Intel Makes it Official: Hybrid CPU Cores Arrive With Alder Lake

One of the whispers we’ve heard about Alder Lake since it started making waves in the rumor mill is that this new CPU will offer a mixture of small and large cores. When these rumors initially surfaced (presumably from wherever they’d been milling around), there was some suspicion that Intel might be trying to match AMD’s recent Ryzen 3000 core counts with a combination of high-end Core and low-end Atom CPU cores.

At its Architecture Day this week, Intel confirmed that it would deploy a mixture of small and large cores in its Alder Lake silicon, but the point of the initiative isn’t to try and claim an 8+8 CPU core can match the performance of a 16-core chip. Instead, this is a move Intel is making to improve overall CPU power efficiency.

I don’t think we should count on Lakefield as a strong comparison for Alder Lake, but I wanted to put some context around the conversation. According to Intel, hybridizing Lakefield with a mixture of big and small cores resulted in a superior balance of performance and efficiency than either could achieve independently. The white boxes refer to improvements over the previous generation, while the blue boxes refer to gains compared to a hypothetical chip with only Tremont cores. What Intel is saying is that by combining the two types of CPU it gets better overall results than relying on either alone.

That’s a total repudiation of what Intel thought roughly a decade ago, when the company predicted that a big.Little approach like ARM was taking would prove to be substandard to its own implementation of DVFS (Dynamic Voltage and Frequency Scaling). Intel isn’t the only company that is at least curious about the idea; AMD has filed a patent application for an approach to switching between CPUs based on the current instructions the CPU is asked to execute.

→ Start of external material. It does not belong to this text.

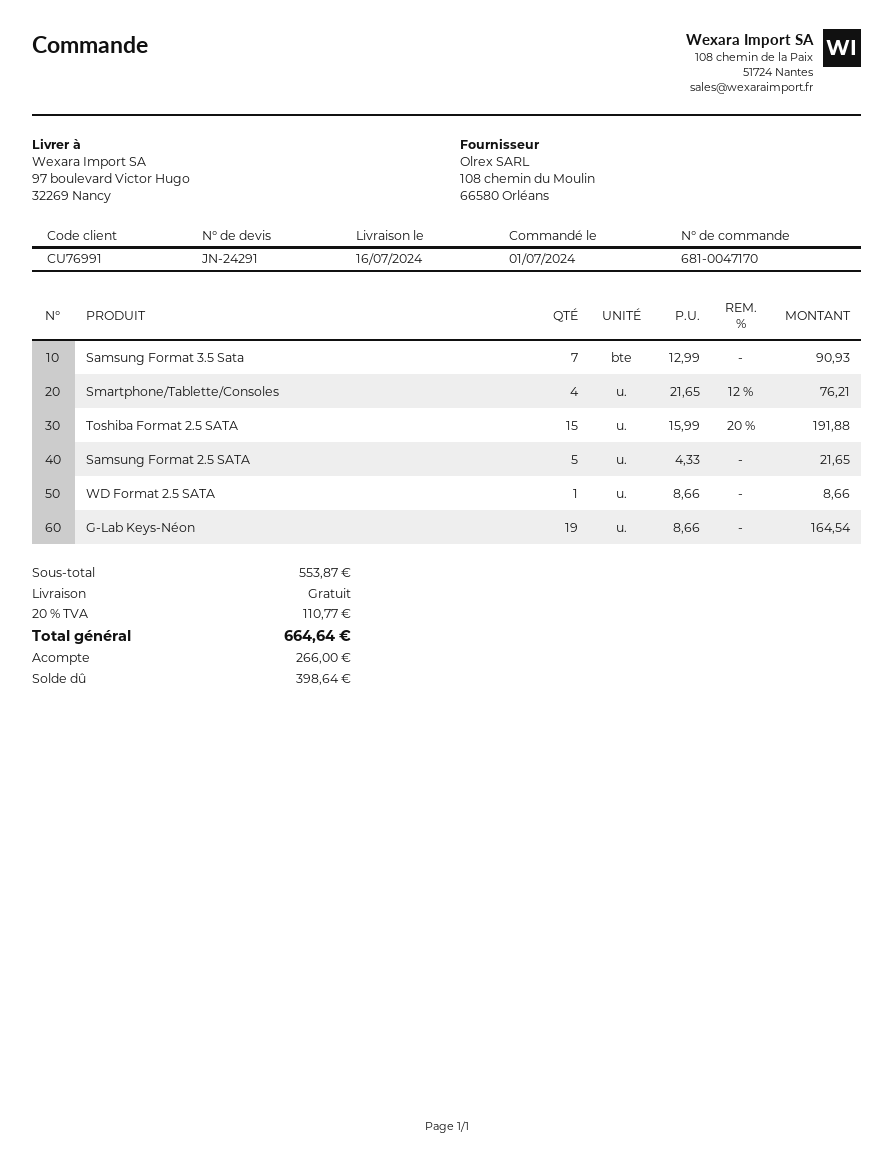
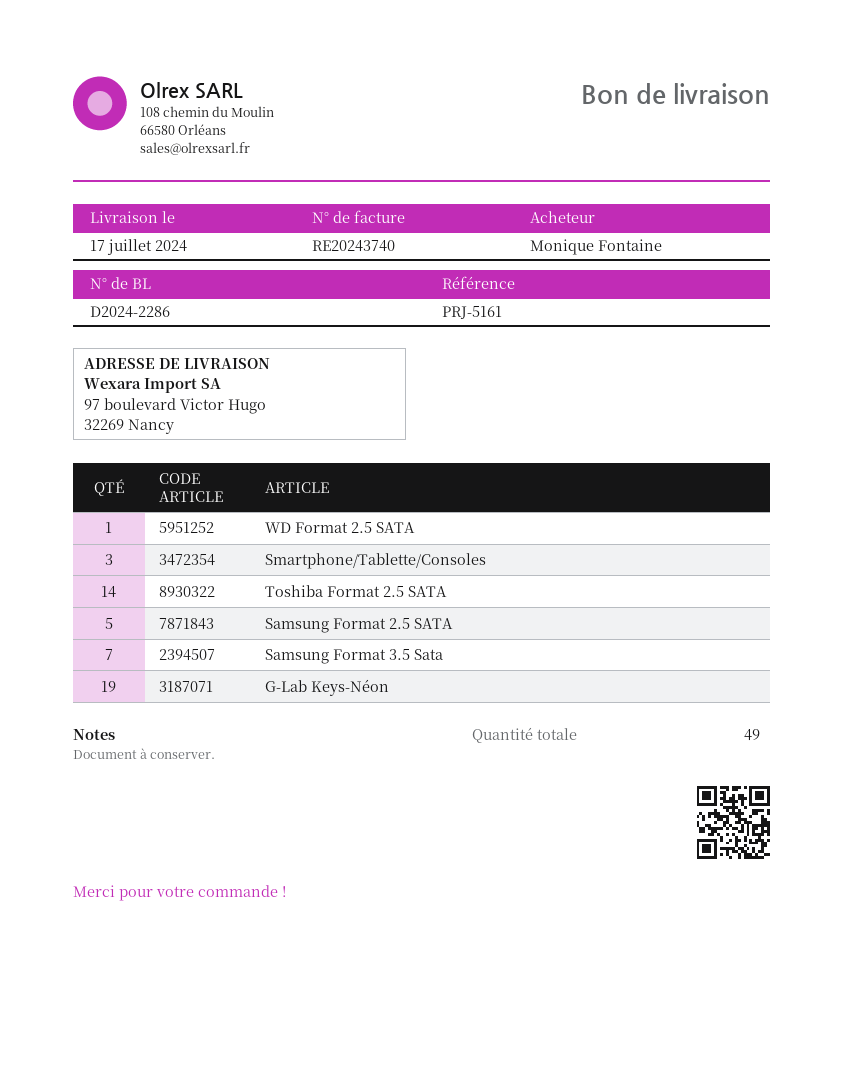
delivery date: 2024-07-16 -> 2024-07-17
Smartphone/Tablette/Consoles: 4 -> 3
Toshiba Format 2.5 SATA: 15 -> 14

Adding support for these features will require Microsoft to add some advanced scheduling capabilities to Windows that have heretofore been reserved for its ARM OS, though Lakefield requires such capabilities in any case.

In mobile, there’s a straightforward use for these cores — they can reduce power consumption compared with a traditional big core, improving battery life. What good will they prove to be on desktop? I’m genuinely not sure, but I’ve got some ideas. According to Intel, its next-generation Gracemont core will add some type of vector performance capability.

Assume that’s a reference to AVX2, and it means Intel will have a low power core with what ought to be pretty good vector math performance. This is exactly the combination that won AMD’s Jaguar the Xbox One and PS4 SKUs. Pushing mid-level AVX2 workloads into the small cores could clear the larger CPUs for other tasks.

Ok, so why is that potentially helpful?

Because right now, Intel CPUs take a 10-12 percent clock speed hit if they enable AVX2 and ~1.25x if they use AVX-512. The impact is significant enough that developers are advised against lightly ‘seasoning’ code with AVX-512 — if you deploy it in the wrong way, you can actually penalize yourself by reducing your clock speed in other tasks by a larger amount than you gain from using AVX-512 for a small handful of operations.

Of course, making this kind of approach work would require much closer cooperation between OS and CPU than we currently see. During its event, Intel mentioned a hardware-aware scheduler block that Windows would presumably support and that might be used for assigning workloads depending on their execution characteristics. But even if the above scenario is wrong on the particulars, it’s an accurate model of how Intel, AMD, and other chip manufacturers increasingly think about performance. It’s not just a question of which architectural features your CPU supports, but where would it be most advantageous to run a workload given the current ambient conditions inside your specific PC and the various workloads it’s already running?

This sort of hand-in-glove operation is something we’ll achieve in stages rather than in one enormous leap. But to the extent that tighter OS/CPU communication can improve execution efficiency in any context, I’d expect to see chip manufacturers looking for ways to improve it. The old approach of using the same set of cores looks like its on its way out, long term.